Abro los ojos. La luz de la ventana ilumina el pecho que me cobija entre las sábanas. Elevo la mirada y entre las pestañas sus pupilas me devuelven el gesto. Qué escena tan perturbadoramente romántica. Ojalá fuera digna de corresponder a esos regalos de la vida.
Veo como su melena despeinada hace sombra sobre mí, como pretende acercar sus labios para quemarme con un beso etílico. Y lo esquivo. Y la palma de su mano me da vuelta la cara con una cachetada.
Ya no tiene miedos.
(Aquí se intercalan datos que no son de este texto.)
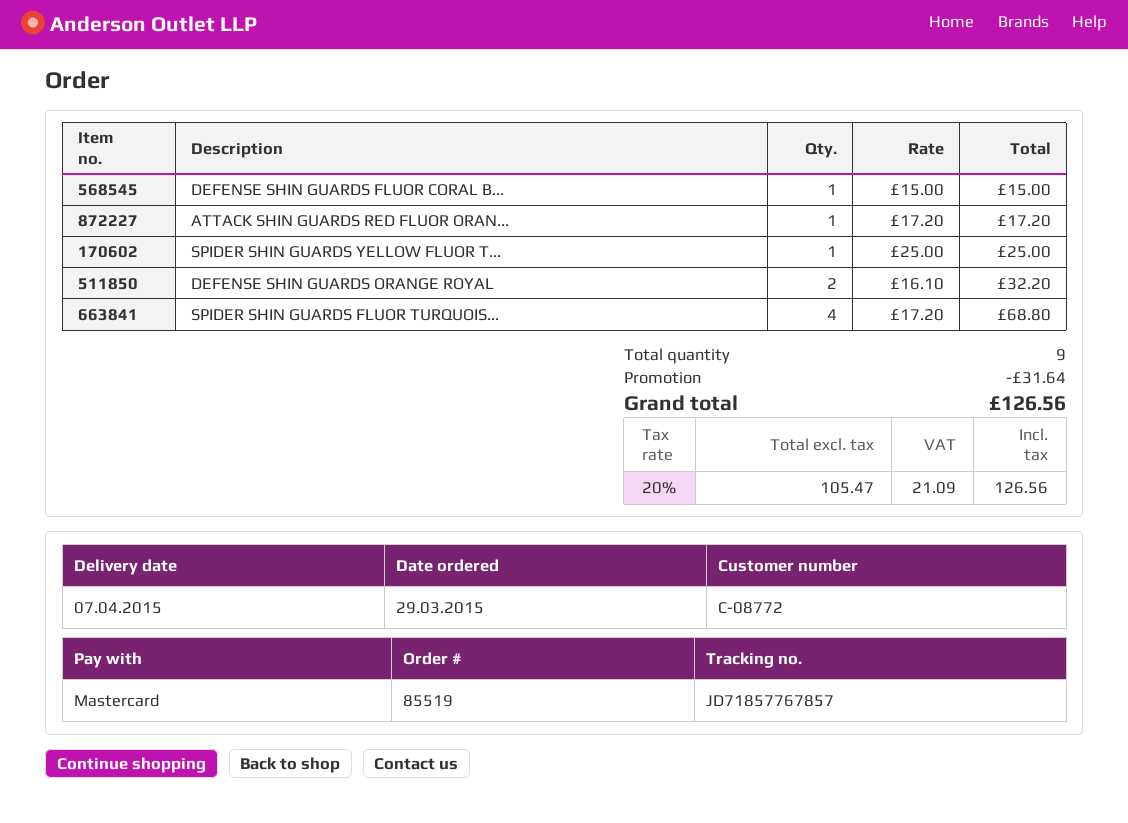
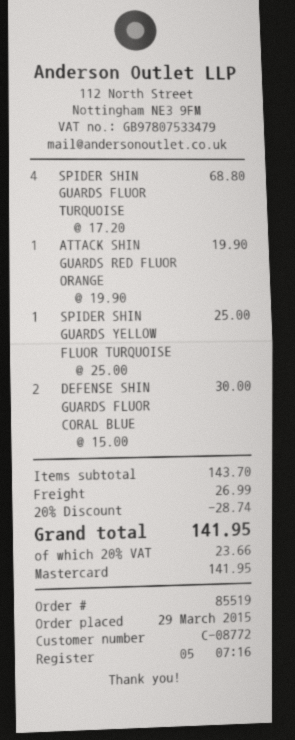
DEFENSE SHIN GUARDS FLUOR CORAL B...: 1 x 15.00 = 15.00 -> 2 x 15.00 = 30.00
ATTACK SHIN GUARDS RED FLUOR ORAN...: 1 x 17.20 = 17.20 -> 1 x 19.90 = 19.90
DEFENSE SHIN GUARDS ORANGE ROYAL: 2 x 16.10 = 32.20 -> none
discount: 31.64 -> 28.74
shipping: none -> 26.99
tax: 20% = 21.09 -> 20% = 23.66
total: 126.56 -> 141.95

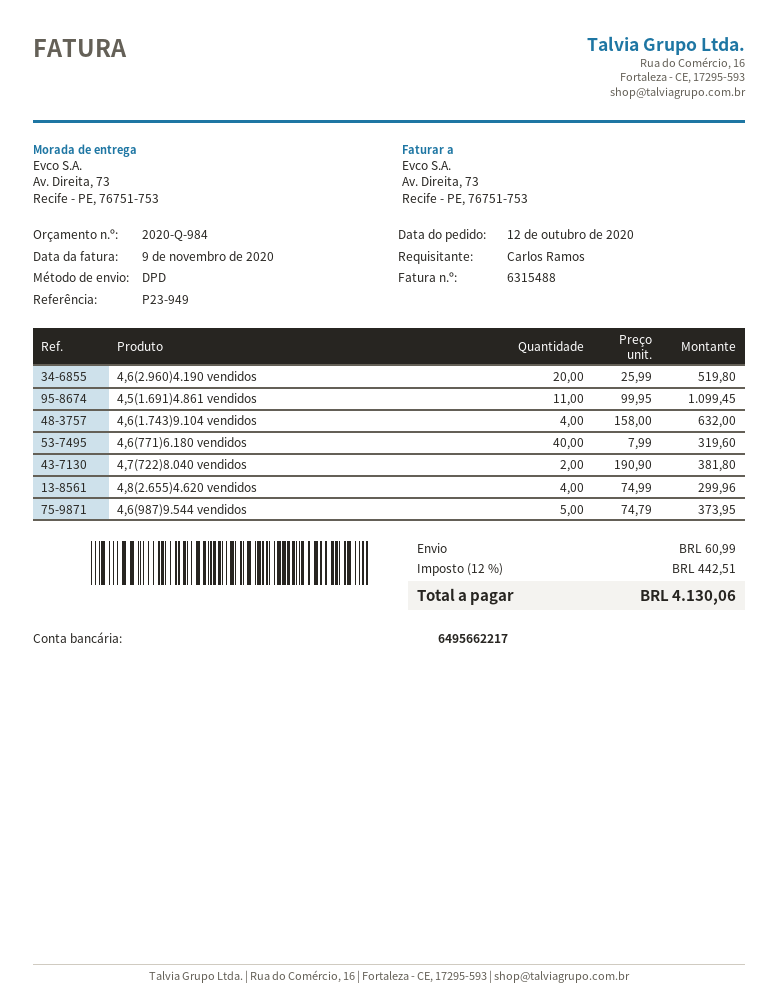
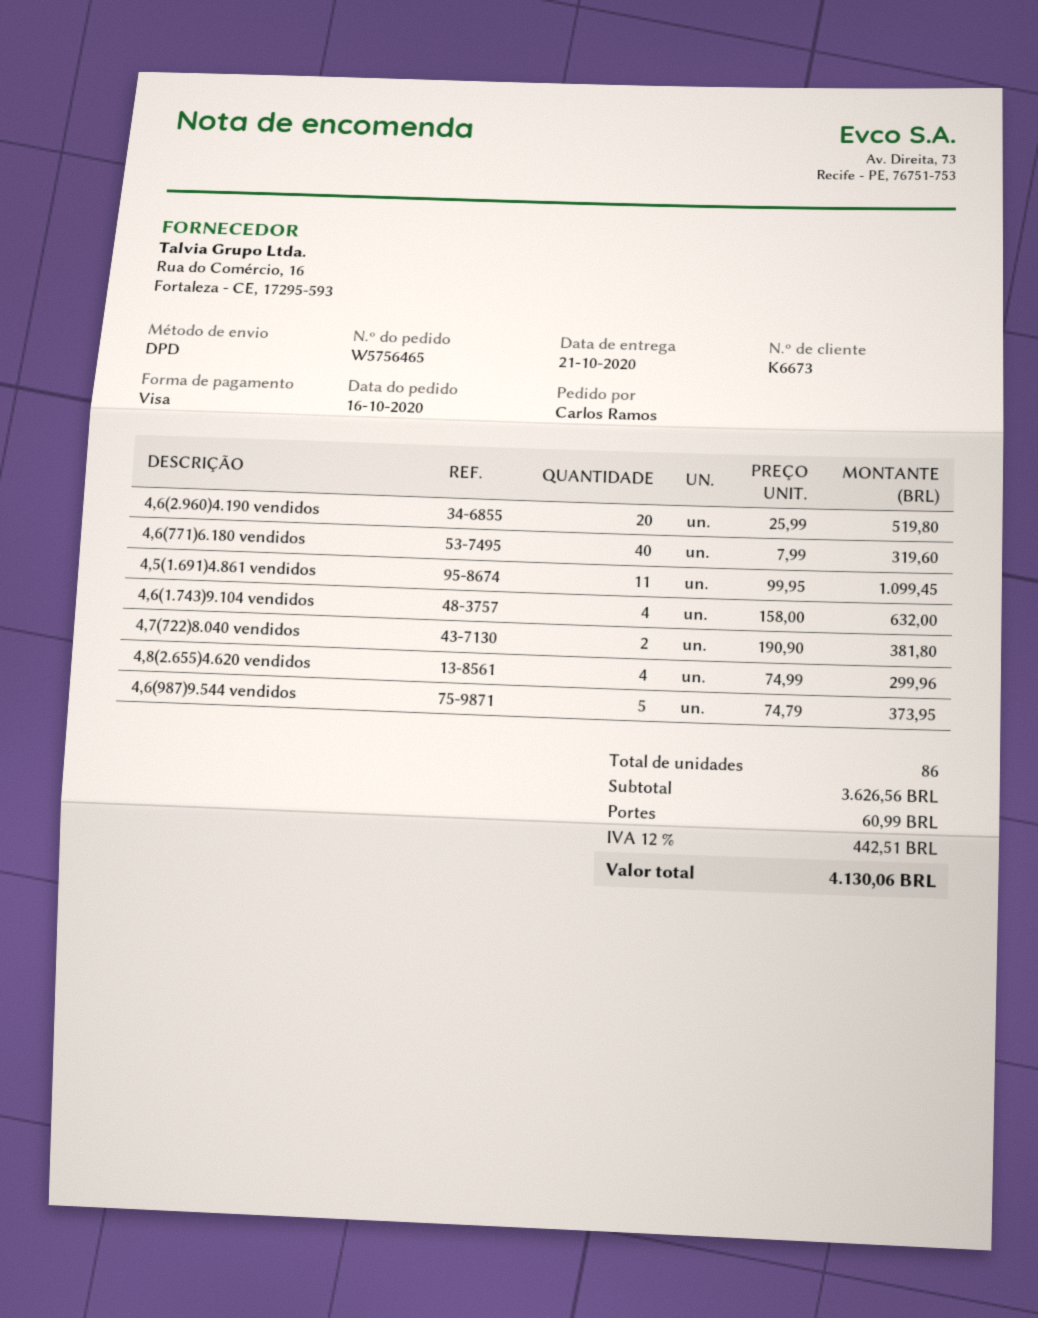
order date: 2020-10-12 -> 2020-10-16

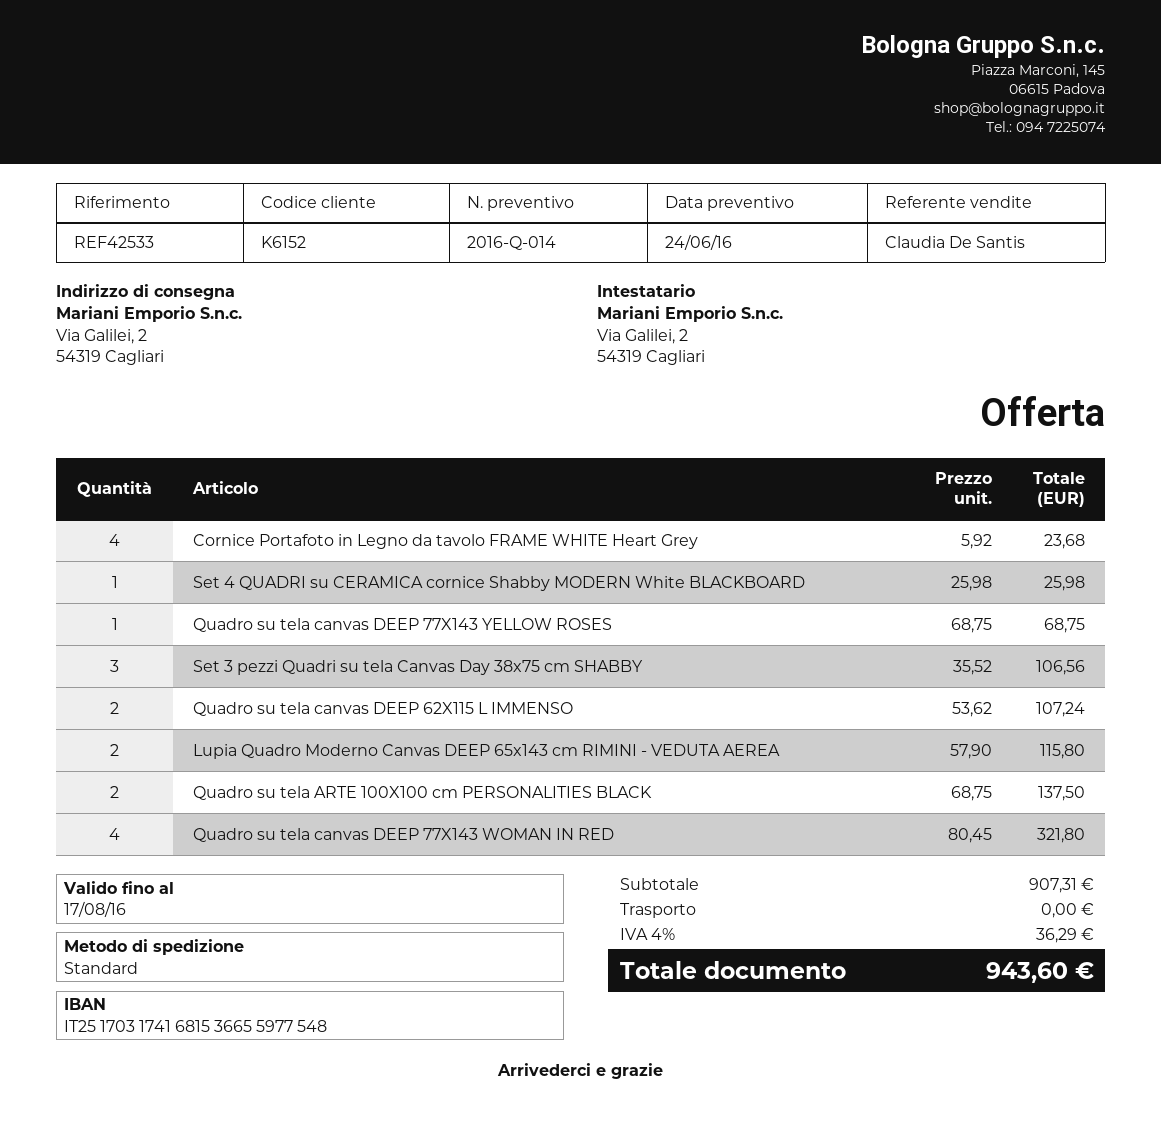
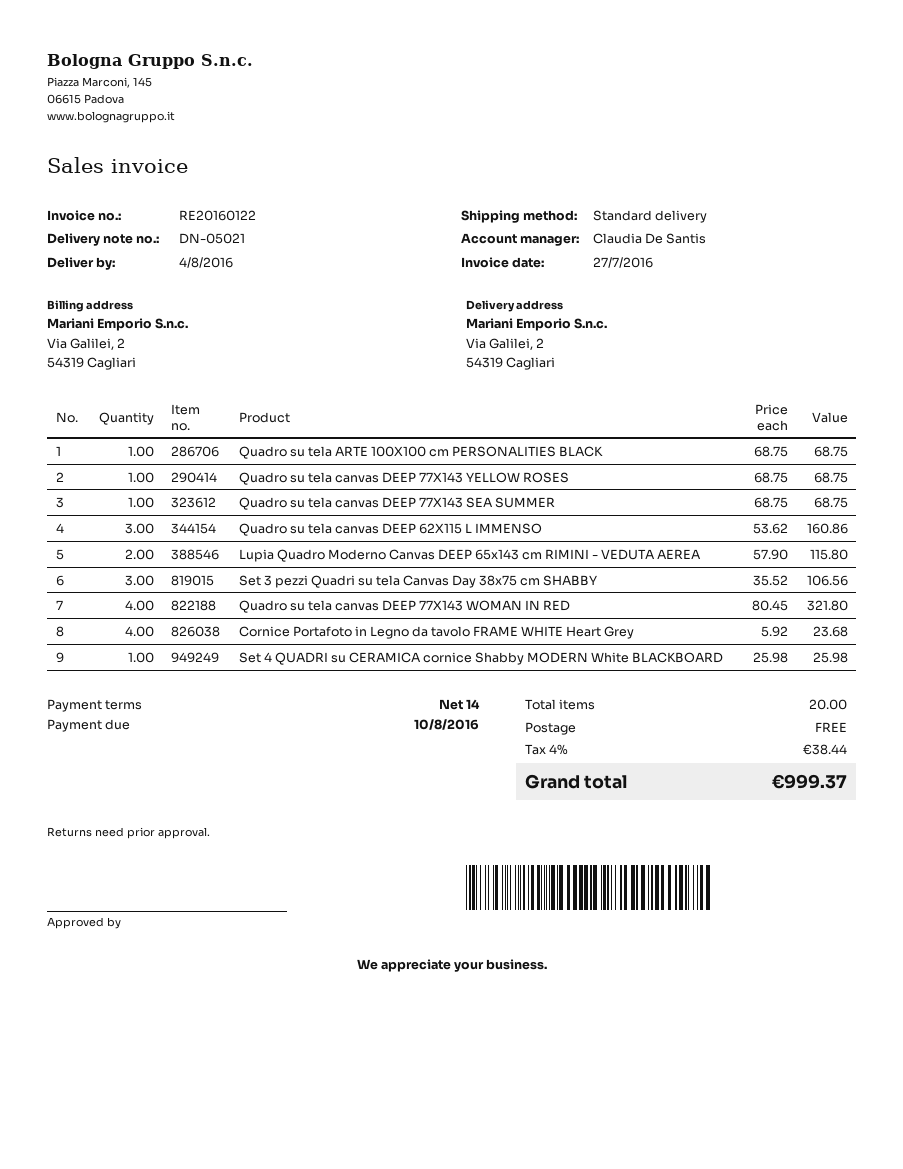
Quadro su tela canvas DEEP 62X115 L IMMENSO: 2 x 53.62 = 107.24 -> 3 x 53.62 = 160.86
Quadro su tela ARTE 100X100 cm PERSONALITIES BLACK: 2 x 68.75 = 137.50 -> 1 x 68.75 = 68.75
Quadro su tela canvas DEEP 77X143 SEA SUMMER: none -> 1 x 68.75 = 68.75
tax: 4% = 36.29 -> 4% = 38.44
total: 943.60 -> 999.37

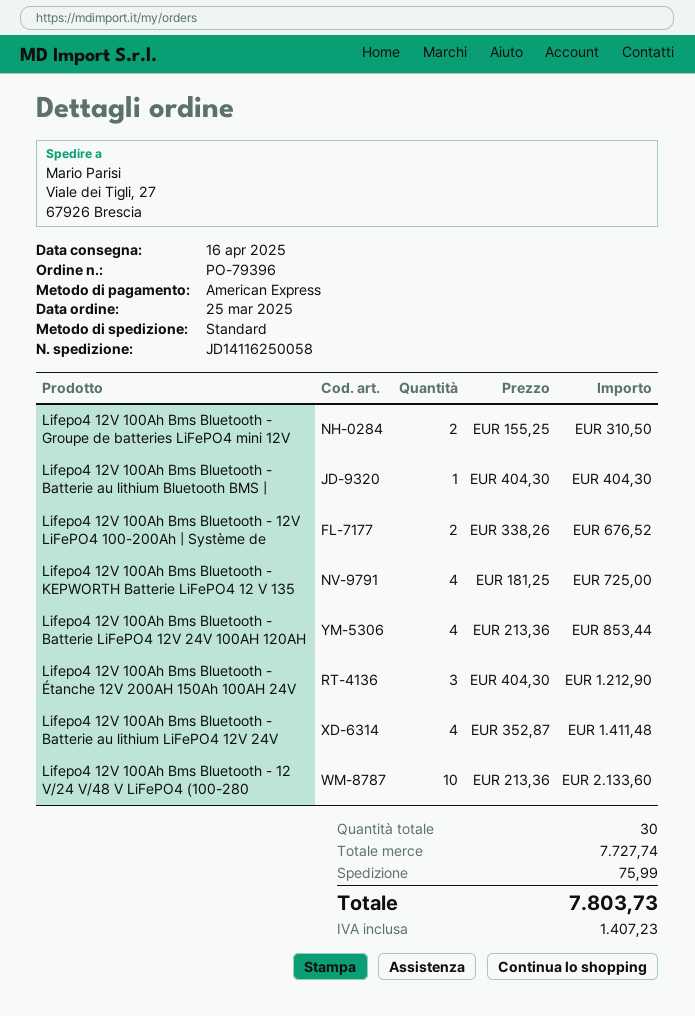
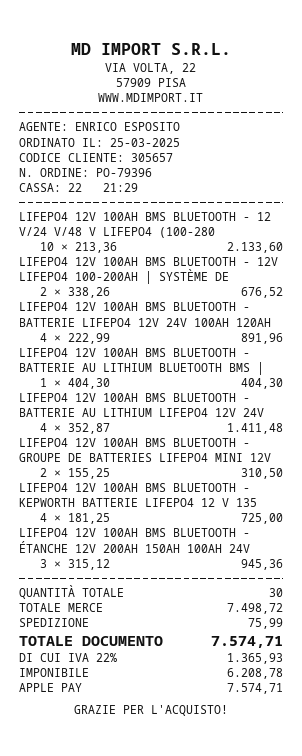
payment method: American Express -> Apple Pay
Lifepo4 12V 100Ah Bms Bluetooth - Batterie LiFePO4 12V 24V 100AH 120AH: 4 x 213.36 = 853.44 -> 4 x 222.99 = 891.96
Lifepo4 12V 100Ah Bms Bluetooth - Étanche 12V 200AH 150Ah 100AH 24V: 3 x 404.30 = 1212.90 -> 3 x 315.12 = 945.36
subtotal: 7727.74 -> 7498.72
tax: 1407.23 -> 1365.93
total: 7803.73 -> 7574.71

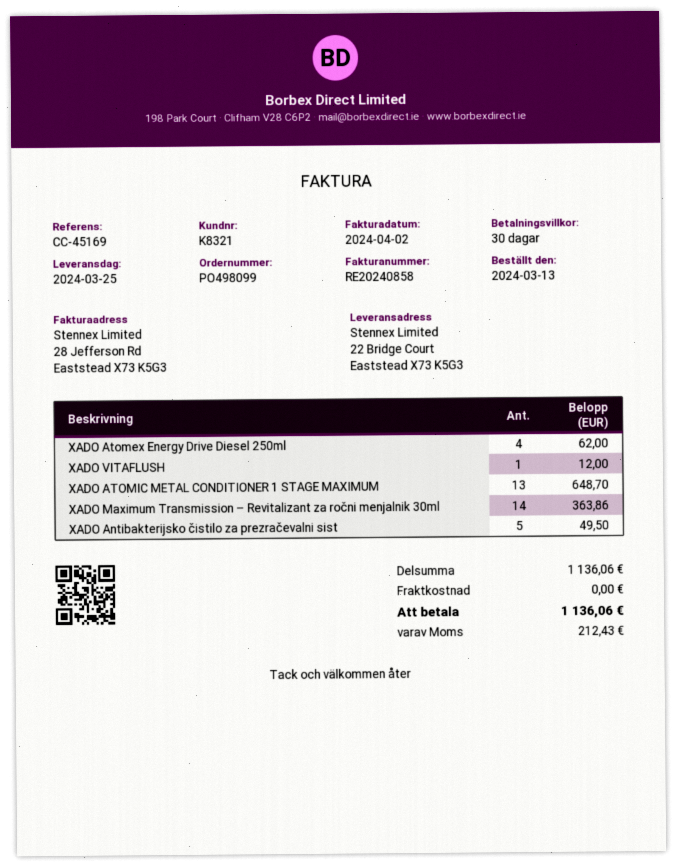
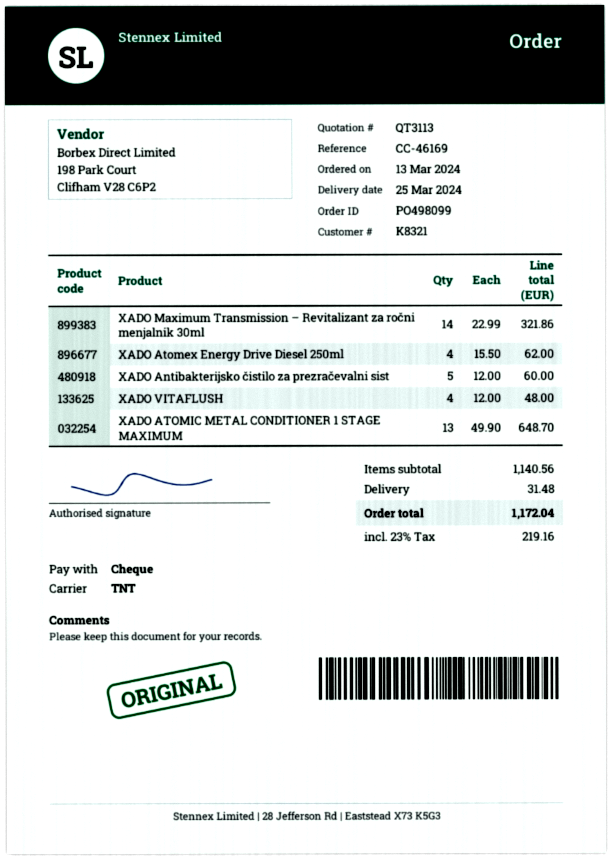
reference: CC-45169 -> CC-46169
XADO VITAFLUSH: 1 for 12.00 -> 4 for 48.00
XADO Maximum Transmission – Revitalizant za ročni menjalnik 30ml: 14 for 363.86 -> 14 for 321.86
XADO Antibakterijsko čistilo za prezračevalni sist: 5 for 49.50 -> 5 for 60.00
subtotal: 1136.06 -> 1140.56
shipping: 0.00 -> 31.48
tax: 212.43 -> 219.16
total: 1136.06 -> 1172.04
Ya no tiene culpas. No lo invade en absoluto el deseo de conservarme viva para borrar infiernos. Y me aplasta y me quiebra y me mata apasionadamente para hacerme suya de nuevo. Si algún día tienen que buscarme, ya saben dónde he quedado. Si algún día quieren encontrarlo, busquen debajo de mis uñas.
Cierro los ojos. EL dolor me transporta a otra dimensión donde puedo verlo completamente enamorado, donde sus besos resucitan destellos de muerte con gusto a paraíso. Donde todavía queda un poco de ese amor desmesurado que lo lleva a la locura. Donde da lugar con una embestida a una nueva vida que más tarde se consumirá en las llamas que invaden el refugio de Eva. Y lo escucho proferir la más grande traición: su nombre.
Atrapo sus labios con los míos y los muerdo hasta que el gusto a metal invade mi boca y la suya en un juego inoportuno. Quizás algún día su sangre sea suficiente para embriagarme.